A pink car? Sculpted body? This is comepletely sexist. I'm going back to Flavor of Love reruns.

It's at this point thet tha logic gets a bit fuzzy. Women want a female character they can identify with, which is not pretty, not a princess, is not sexually atractive in any way. But then they say than men should be able to relate to a character who is a woman. So, is this a game of "how much like me is the character?" or do you want a character that is both a woman and interesting? Because at the end of the day most of action/ adventure movie characters are only partly relatable, but mostly over the top charicatures and generalazations/stereotypes. I don't relate to a scruffy asshole like Dr House, or a corrupt cop from Shield, or even a rough around the edges good guy like Wolverine because I am those things. It's because, at the core the audience understands, or thinks to understand, the character's plight.
In the next scene she wields twin Uzis while flipping in midair.

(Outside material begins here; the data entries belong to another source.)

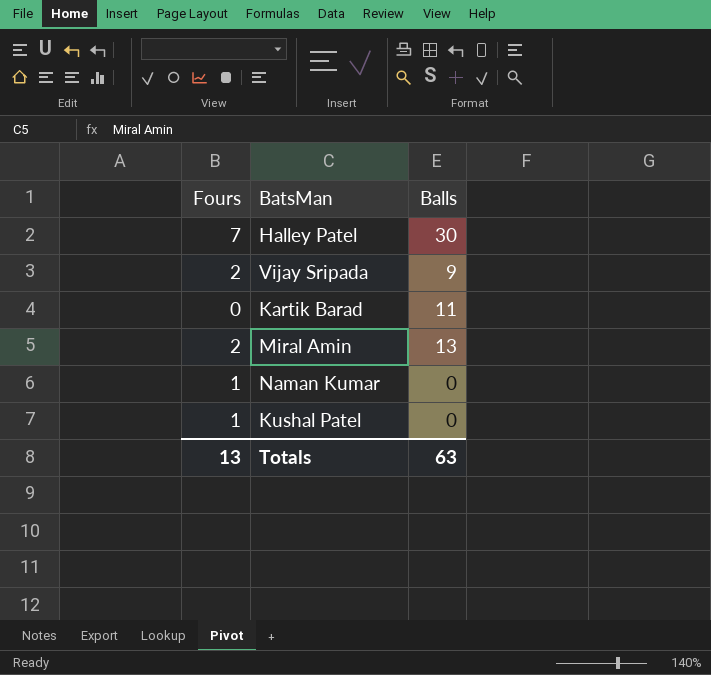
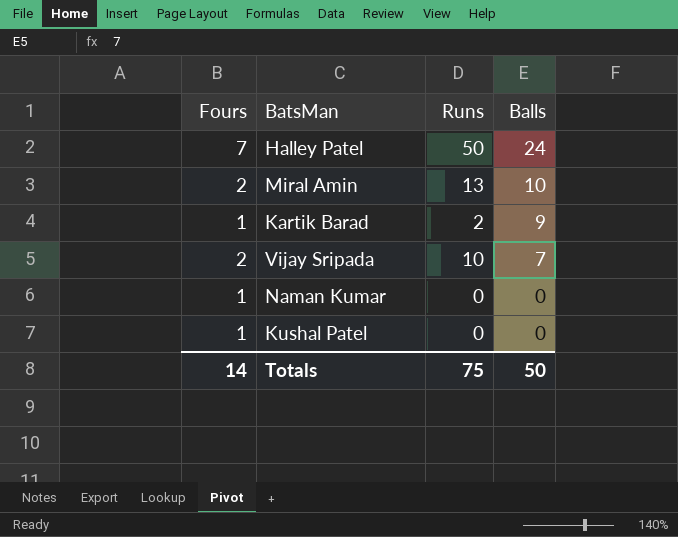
row order: none -> Balls descending
column Runs | position: none -> 3
Halley Patel | Balls: 30 -> 24
Miral Amin | Balls: 13 -> 10
Kartik Barad | Fours: 0 -> 1
Kartik Barad | Balls: 11 -> 9
Vijay Sripada | Balls: 9 -> 7
Totals | Fours: 13 -> 14
Totals | Balls: 63 -> 50

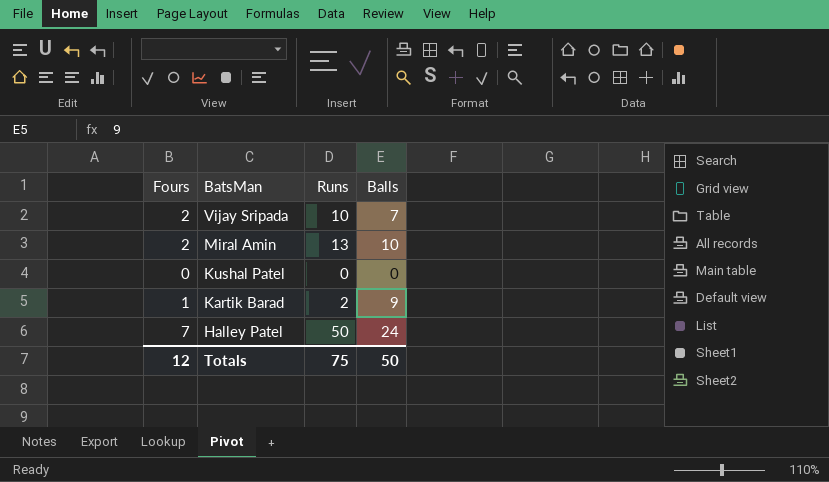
row order: Balls descending -> BatsMan descending
row Naman Kumar: 1 | 0 | 0 -> none
Kushal Patel | Fours: 1 -> 0
Totals | Fours: 14 -> 12

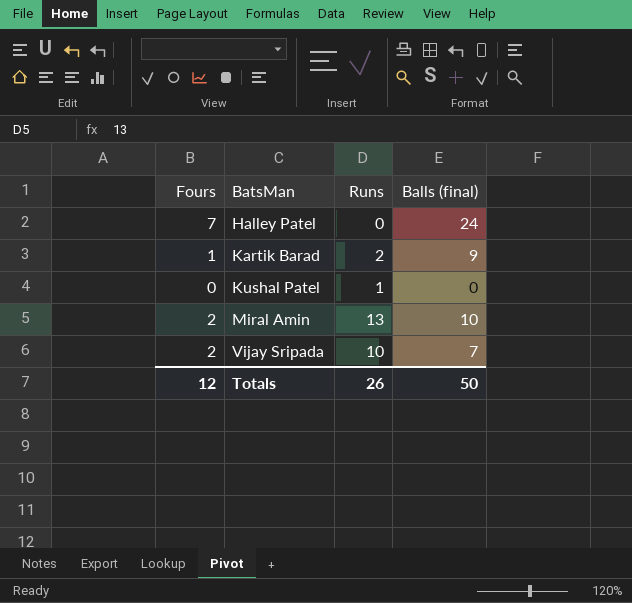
row order: BatsMan descending -> BatsMan ascending
column name: Balls -> Balls (final)
Halley Patel | Runs: 50 -> 0
Kushal Patel | Runs: 0 -> 1
Totals | Runs: 75 -> 26

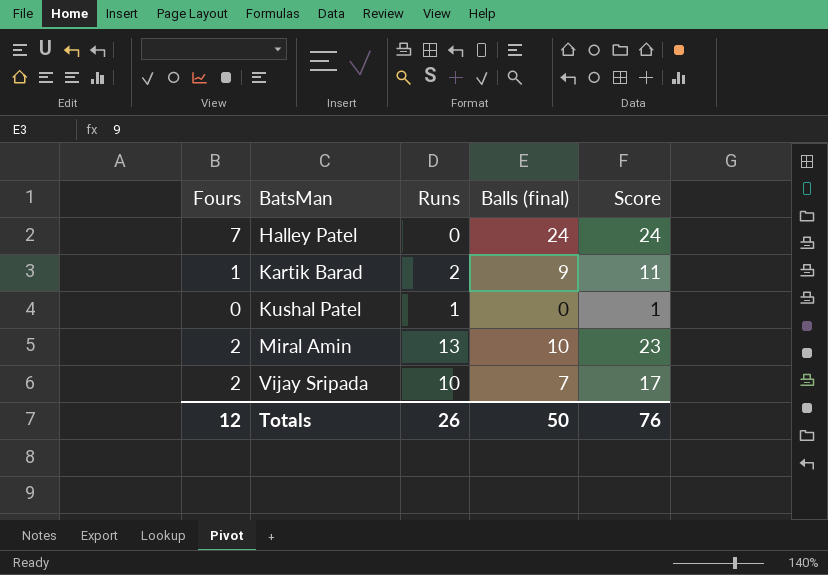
column Score | formula: none -> [Runs] + [Balls (final)]

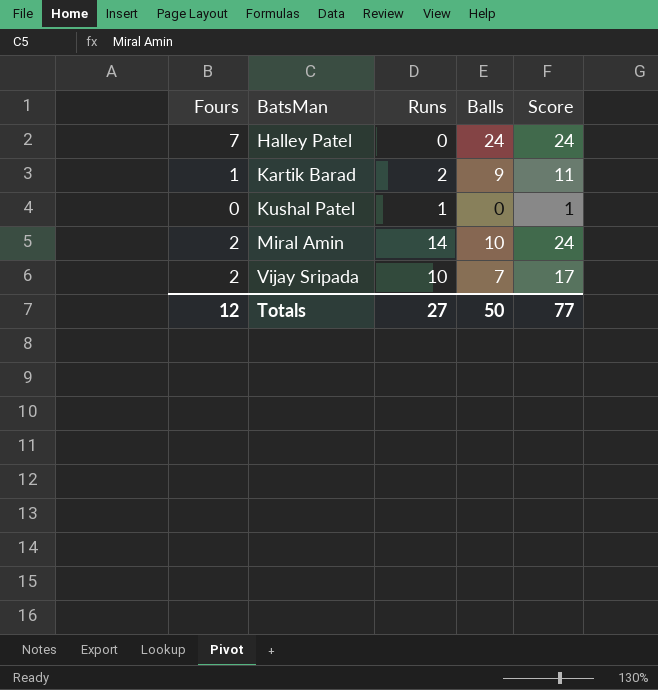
column name: Balls (final) -> Balls
Miral Amin | Runs: 13 -> 14
Miral Amin | Score: 23 -> 24
Totals | Runs: 26 -> 27
Totals | Score: 76 -> 77

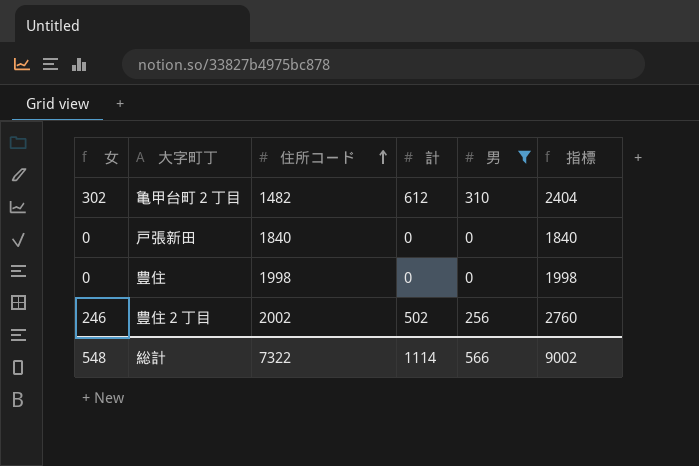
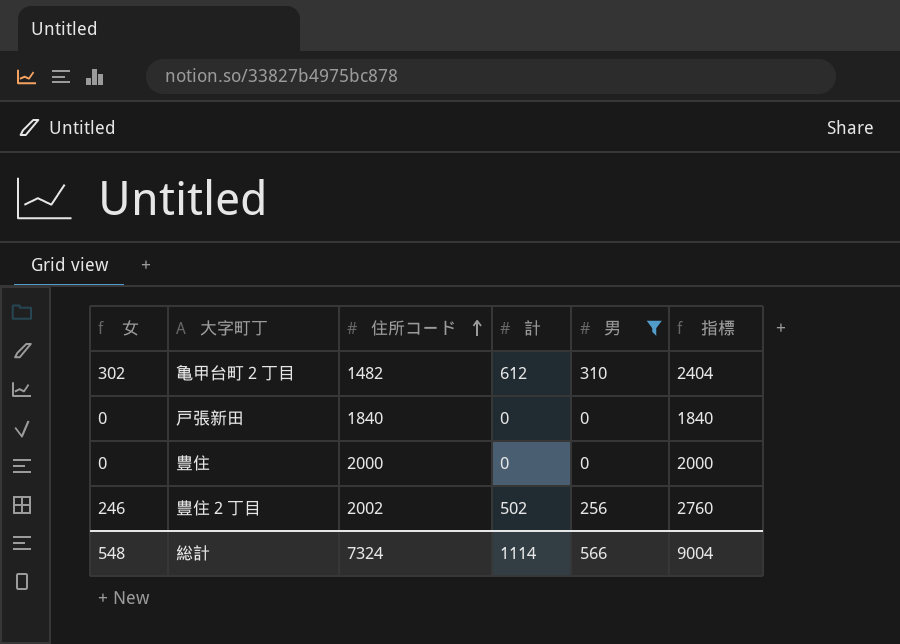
豊住 | 住所コード: 1998 -> 2000
豊住 | 指標: 1998 -> 2000
総計 | 住所コード: 7322 -> 7324
総計 | 指標: 9002 -> 9004

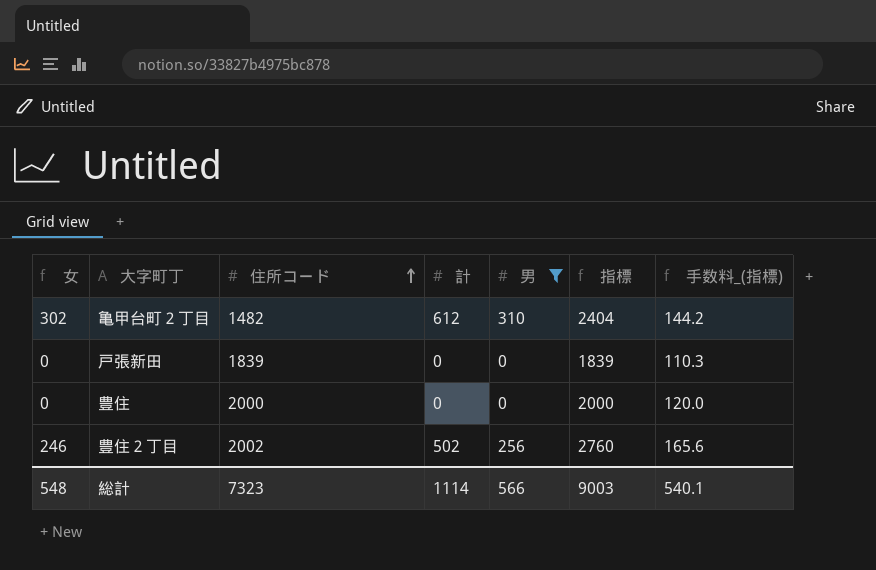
column 手数料_(指標) | formula: none -> [指標] * 0.06
戸張新田 | 住所コード: 1840 -> 1839
戸張新田 | 指標: 1840 -> 1839
総計 | 住所コード: 7324 -> 7323
総計 | 指標: 9004 -> 9003

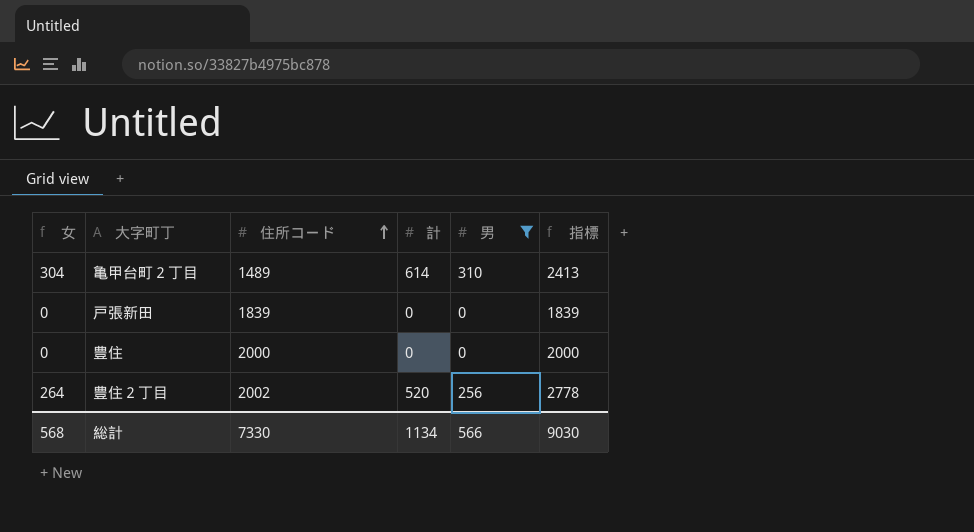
column 手数料_(指標) | formula: [指標] * 0.06 -> none
亀甲台町２丁目 | 女: 302 -> 304
亀甲台町２丁目 | 住所コード: 1482 -> 1489
亀甲台町２丁目 | 計: 612 -> 614
亀甲台町２丁目 | 指標: 2404 -> 2413
豊住２丁目 | 女: 246 -> 264
豊住２丁目 | 計: 502 -> 520
豊住２丁目 | 指標: 2760 -> 2778
総計 | 女: 548 -> 568
総計 | 住所コード: 7323 -> 7330
総計 | 計: 1114 -> 1134
総計 | 指標: 9003 -> 9030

I am not saying that you shouldn't request for more female leads. Request away! All I am saying is that when you do get those characters, do not find little things to discard them. I'm not telling you to love RE's Alice, or that Chun Li in this year's movie was enough. But treasure the ones that have been. If a princess is gonna be the brave, independent(but anachronical?) soul that will show a girl there is more to life than shopping and boys, then don't be judgemental. It's not all gonna be Million Dollar Babies or Girlfights. But since when are all movies directed at men any more accurate about them, huh?

I also recognize that I am taking multiple opinions from mutliple people. There is no product universally liked. But downplaying female characters over the little stuff only ensures that good character's get overlooked while Lifetime movie channel and Twilight laugh at you all the way to the bank. Good female characters are few and far between. Don't let them go. Don't discourage them.